How to properly configure brain.js Neural Network

I am using the Auto MPG Training Kit from http://archive.ics.uci.edu/ml/datasets/Auto+MPG

My code:

'use strict';
var brain, fs, normalizeData, trainNetwork, _;

_ = require('lodash');

brain = require('brain');

fs = require('fs');

trainNetwork = function(trainNetworkCb) {
  var net;
  net = new brain.NeuralNetwork();
  return fs.readFile('./data/autodata.csv', function(err, fileData) {
    var fileString, lines, trainingData;
    if (err) {
      return trainNetworkCb(err);
    }
    fileString = fileData.toString();
    lines = fileString.split('\n');
    trainingData = lines.splice(0, lines.length / 2);
    trainingData = _.map(trainingData, function(dataPoint) {
      var normalizedData, obj;
      normalizedData = normalizeData(dataPoint);
      obj = {
        input: normalizedData,
        output: {
          continuous: normalizedData.continuous
        }
      };
      delete obj.input.continuous;
      return obj;
    });
    net.train(trainingData, {
      log: true,
      logPeriod: 100,
      errorThresh: 0.00005
    });
    return trainNetworkCb(null, net);
  });
};

trainNetwork(function(err, net) {
  if (err) {
    throw err;
  }
  return fs.readFile('./data/autodata.csv', function(err, fileData) {
    var fileString, lines, testData;
    if (err) {
      return trainNetworkCb(err);
    }
    fileString = fileData.toString();
    lines = fileString.split('\n');
    testData = lines.splice(lines.length / 2);
    testData = _.filter(testData, function(point) {
      return point !== '';
    });
    testData = _.map(testData, function(dataPoint) {
      var normalizedData, obj;
      normalizedData = normalizeData(dataPoint);
      obj = {
        output: {
          continuous: normalizedData.continuous
        },
        input: normalizedData
      };
      delete obj.input.continuous;
      return obj;
    });
    return _.each(testData, function(dataPoint) {
      var output;
      output = net.run(dataPoint.input);
      console.log(output);
      console.log(dataPoint);
      return console.log('');
    });
  });
});

normalizeData = function(dataRow) {
  var cylinders, dataSet, model_years, origins, row;
  dataSet = dataRow.split(',');
  dataSet = _.map(dataSet, function(point) {
    return Number(point);
  });
  row = {};
  cylinders = [5, 3, 6, 4, 8];
  _.each(cylinders, function(cylinder) {
    row["cylinder" + cylinder] = cylinder === dataSet[0] ? 1 : 0;
  });
  row.displacement = dataSet[1] / 500;
  row.horsepower = dataSet[2] / 500;
  row.weight = dataSet[3] / 10000;
  row.acceleration = dataSet[4] / 100;
  model_years = [82, 81, 80, 79, 78, 77, 76, 75, 74, 73, 72, 71, 70];
  _.each(model_years, function(model_year) {
    row["model_year" + model_year] = model_year === dataSet[5] ? 1 : 0;
  });
  origins = [2, 3, 1];
  _.each(origins, function(origin) {
    row["origin" + origin] = origin === dataSet[6] ? 1 : 0;
  });
  row.continuous = dataSet[7] / 100;
  return row;
};

      

I believe I am normalizing everything correctly.

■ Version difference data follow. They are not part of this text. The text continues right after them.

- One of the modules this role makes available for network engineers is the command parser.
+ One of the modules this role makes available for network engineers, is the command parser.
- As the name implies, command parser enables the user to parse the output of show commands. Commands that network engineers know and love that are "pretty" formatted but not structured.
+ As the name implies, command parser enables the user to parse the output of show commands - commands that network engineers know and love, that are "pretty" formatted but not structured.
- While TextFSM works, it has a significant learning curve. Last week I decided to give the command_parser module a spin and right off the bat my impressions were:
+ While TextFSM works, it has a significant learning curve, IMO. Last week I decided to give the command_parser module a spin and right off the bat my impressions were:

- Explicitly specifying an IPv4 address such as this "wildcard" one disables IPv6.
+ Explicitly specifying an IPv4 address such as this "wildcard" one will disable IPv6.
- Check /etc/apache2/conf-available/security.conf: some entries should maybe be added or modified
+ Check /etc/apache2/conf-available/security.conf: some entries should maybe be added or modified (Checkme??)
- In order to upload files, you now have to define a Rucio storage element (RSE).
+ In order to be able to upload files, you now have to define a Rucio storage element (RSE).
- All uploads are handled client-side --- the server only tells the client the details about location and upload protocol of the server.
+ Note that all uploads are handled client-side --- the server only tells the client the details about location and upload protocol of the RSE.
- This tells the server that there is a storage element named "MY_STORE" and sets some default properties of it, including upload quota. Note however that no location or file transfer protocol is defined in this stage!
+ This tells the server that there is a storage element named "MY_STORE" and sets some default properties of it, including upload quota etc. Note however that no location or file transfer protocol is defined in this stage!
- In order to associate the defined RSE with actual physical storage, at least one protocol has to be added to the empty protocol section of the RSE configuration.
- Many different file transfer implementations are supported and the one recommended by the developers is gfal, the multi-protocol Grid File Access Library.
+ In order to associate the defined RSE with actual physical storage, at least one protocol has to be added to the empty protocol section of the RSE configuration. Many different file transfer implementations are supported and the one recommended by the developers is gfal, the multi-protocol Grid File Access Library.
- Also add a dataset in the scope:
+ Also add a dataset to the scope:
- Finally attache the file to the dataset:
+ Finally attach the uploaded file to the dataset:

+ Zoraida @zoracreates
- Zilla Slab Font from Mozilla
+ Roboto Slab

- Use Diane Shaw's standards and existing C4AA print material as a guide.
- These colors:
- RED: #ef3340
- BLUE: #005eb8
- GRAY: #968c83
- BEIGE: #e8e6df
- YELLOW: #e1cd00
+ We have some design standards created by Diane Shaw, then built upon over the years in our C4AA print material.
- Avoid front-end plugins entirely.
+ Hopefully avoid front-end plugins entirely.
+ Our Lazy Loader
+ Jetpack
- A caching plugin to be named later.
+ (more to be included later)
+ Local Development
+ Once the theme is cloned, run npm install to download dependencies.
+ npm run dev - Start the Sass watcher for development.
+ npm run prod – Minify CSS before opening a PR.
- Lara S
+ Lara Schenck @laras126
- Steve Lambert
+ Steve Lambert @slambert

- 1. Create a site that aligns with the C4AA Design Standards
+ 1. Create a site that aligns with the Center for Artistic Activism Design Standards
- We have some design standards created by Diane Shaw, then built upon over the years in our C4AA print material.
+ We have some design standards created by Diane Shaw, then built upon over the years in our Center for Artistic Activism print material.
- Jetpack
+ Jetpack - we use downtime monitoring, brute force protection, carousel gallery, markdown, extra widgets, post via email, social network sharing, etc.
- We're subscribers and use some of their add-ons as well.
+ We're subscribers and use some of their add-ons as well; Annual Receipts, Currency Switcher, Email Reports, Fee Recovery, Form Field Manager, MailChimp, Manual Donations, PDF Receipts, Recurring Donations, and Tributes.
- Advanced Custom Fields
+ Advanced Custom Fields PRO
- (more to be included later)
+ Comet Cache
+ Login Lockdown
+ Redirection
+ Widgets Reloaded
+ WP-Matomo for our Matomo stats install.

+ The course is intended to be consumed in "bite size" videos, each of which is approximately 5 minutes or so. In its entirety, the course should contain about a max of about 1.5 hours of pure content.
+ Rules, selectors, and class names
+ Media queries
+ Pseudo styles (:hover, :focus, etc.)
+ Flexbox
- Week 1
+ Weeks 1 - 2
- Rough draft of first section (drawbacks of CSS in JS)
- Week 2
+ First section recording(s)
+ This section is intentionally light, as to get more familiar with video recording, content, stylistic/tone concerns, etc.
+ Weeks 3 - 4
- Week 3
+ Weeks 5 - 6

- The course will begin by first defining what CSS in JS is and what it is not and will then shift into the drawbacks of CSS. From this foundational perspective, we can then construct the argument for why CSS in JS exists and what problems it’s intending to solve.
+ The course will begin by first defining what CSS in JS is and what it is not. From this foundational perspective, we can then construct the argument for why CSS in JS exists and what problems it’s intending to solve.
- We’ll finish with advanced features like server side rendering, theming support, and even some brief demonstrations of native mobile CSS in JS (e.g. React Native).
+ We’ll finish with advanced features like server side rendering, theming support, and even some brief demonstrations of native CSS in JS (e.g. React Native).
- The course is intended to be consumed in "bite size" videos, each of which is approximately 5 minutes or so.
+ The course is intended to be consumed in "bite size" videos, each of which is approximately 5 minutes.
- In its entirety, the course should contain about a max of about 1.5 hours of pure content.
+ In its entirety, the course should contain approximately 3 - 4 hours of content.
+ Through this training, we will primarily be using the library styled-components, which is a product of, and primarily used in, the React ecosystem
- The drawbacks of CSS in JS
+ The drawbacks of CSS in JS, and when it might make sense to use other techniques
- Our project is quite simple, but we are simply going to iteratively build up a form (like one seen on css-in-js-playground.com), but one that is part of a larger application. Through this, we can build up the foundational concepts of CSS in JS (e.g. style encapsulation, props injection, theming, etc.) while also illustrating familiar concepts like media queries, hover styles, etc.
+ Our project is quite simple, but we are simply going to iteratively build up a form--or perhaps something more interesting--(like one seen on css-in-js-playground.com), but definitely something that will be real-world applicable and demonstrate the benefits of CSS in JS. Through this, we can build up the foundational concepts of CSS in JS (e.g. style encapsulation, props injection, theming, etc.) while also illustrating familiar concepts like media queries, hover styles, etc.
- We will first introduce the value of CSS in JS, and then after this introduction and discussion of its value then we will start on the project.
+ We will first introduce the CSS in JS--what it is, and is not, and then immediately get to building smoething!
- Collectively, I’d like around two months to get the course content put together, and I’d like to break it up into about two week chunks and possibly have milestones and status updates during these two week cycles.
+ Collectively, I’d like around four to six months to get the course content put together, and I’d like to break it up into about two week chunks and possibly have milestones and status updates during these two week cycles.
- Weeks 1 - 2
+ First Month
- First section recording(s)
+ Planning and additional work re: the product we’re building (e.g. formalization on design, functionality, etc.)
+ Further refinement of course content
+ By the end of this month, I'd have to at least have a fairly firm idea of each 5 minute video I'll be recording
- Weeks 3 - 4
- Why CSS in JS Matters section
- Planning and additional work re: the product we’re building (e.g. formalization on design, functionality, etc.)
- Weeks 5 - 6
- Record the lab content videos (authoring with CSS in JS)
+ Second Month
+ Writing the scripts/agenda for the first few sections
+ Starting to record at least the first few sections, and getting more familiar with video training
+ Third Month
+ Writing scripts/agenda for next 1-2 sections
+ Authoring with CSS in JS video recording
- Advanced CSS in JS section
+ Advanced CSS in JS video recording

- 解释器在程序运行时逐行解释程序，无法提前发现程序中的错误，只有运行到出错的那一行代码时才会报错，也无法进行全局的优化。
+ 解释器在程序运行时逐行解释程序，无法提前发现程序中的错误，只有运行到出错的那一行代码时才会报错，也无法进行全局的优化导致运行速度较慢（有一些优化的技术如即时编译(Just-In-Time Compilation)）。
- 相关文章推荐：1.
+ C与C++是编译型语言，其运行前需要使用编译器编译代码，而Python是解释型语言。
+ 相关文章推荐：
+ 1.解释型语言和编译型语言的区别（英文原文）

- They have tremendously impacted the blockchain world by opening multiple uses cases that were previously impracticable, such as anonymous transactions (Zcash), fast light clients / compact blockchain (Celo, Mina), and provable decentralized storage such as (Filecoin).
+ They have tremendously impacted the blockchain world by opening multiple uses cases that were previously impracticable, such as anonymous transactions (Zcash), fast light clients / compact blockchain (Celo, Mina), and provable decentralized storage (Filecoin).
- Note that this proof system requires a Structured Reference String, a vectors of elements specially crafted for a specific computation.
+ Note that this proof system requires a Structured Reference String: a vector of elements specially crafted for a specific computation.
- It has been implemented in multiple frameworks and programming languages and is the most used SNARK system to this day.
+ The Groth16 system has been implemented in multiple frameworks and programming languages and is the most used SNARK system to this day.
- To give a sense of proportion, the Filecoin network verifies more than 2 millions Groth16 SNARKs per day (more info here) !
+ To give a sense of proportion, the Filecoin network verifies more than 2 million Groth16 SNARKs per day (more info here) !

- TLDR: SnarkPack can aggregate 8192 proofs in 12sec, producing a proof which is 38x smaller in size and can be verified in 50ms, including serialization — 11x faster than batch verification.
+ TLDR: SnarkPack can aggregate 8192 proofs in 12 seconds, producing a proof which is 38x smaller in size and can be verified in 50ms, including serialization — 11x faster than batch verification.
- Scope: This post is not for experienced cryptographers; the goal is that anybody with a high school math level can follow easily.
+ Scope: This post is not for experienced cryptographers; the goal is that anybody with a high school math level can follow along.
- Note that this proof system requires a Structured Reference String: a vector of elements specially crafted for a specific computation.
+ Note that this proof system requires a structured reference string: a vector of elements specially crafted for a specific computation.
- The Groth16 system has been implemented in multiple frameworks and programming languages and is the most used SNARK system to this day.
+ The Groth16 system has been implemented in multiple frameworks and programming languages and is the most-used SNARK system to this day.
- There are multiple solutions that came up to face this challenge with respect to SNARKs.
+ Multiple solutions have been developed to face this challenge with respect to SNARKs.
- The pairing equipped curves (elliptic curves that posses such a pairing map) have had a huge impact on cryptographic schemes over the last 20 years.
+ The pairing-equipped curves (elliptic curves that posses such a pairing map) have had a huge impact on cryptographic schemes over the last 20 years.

I use half of the data for training and the other half for testing. The data is not ordered as far as I can tell, so which half is used, for which it doesn't matter.

My mistakes are pretty big, but in testing. Usually at 10MPG or so (30% error). What am I doing wrong?

thank

+3


source to share


1 answer


The dataset you link is ordered by the model year; perhaps radical changes in technology have made engines more efficient? Neural networks depend on correct results during training. I would try training the network with all but the last line and then testing using that. Can you link me the csv file you are using? The normalizeData function doesn't give us what you want to associate with the file ( http://archive.ics.uci.edu/ml/machine-learning-databases/auto-mpg/auto-mpg.data )

edit:

It seems that no matter what you specify errorThresh

, the brain won't run more than 20,000 iterations on the training tracks. There are several ways to get around this. You can specify learningRate

your neural network. Raising the training level to 0.6 (default 0.3) helped me get more accurate results

net.train(trainingData, {
  log: true,
  logPeriod: 100,
  errorThresh: 0.00005,
  learningRate: 0.6
});

      



Taller learningRate

means more aggressive weight adjustment, which helps when you don't run as many iterations as you want.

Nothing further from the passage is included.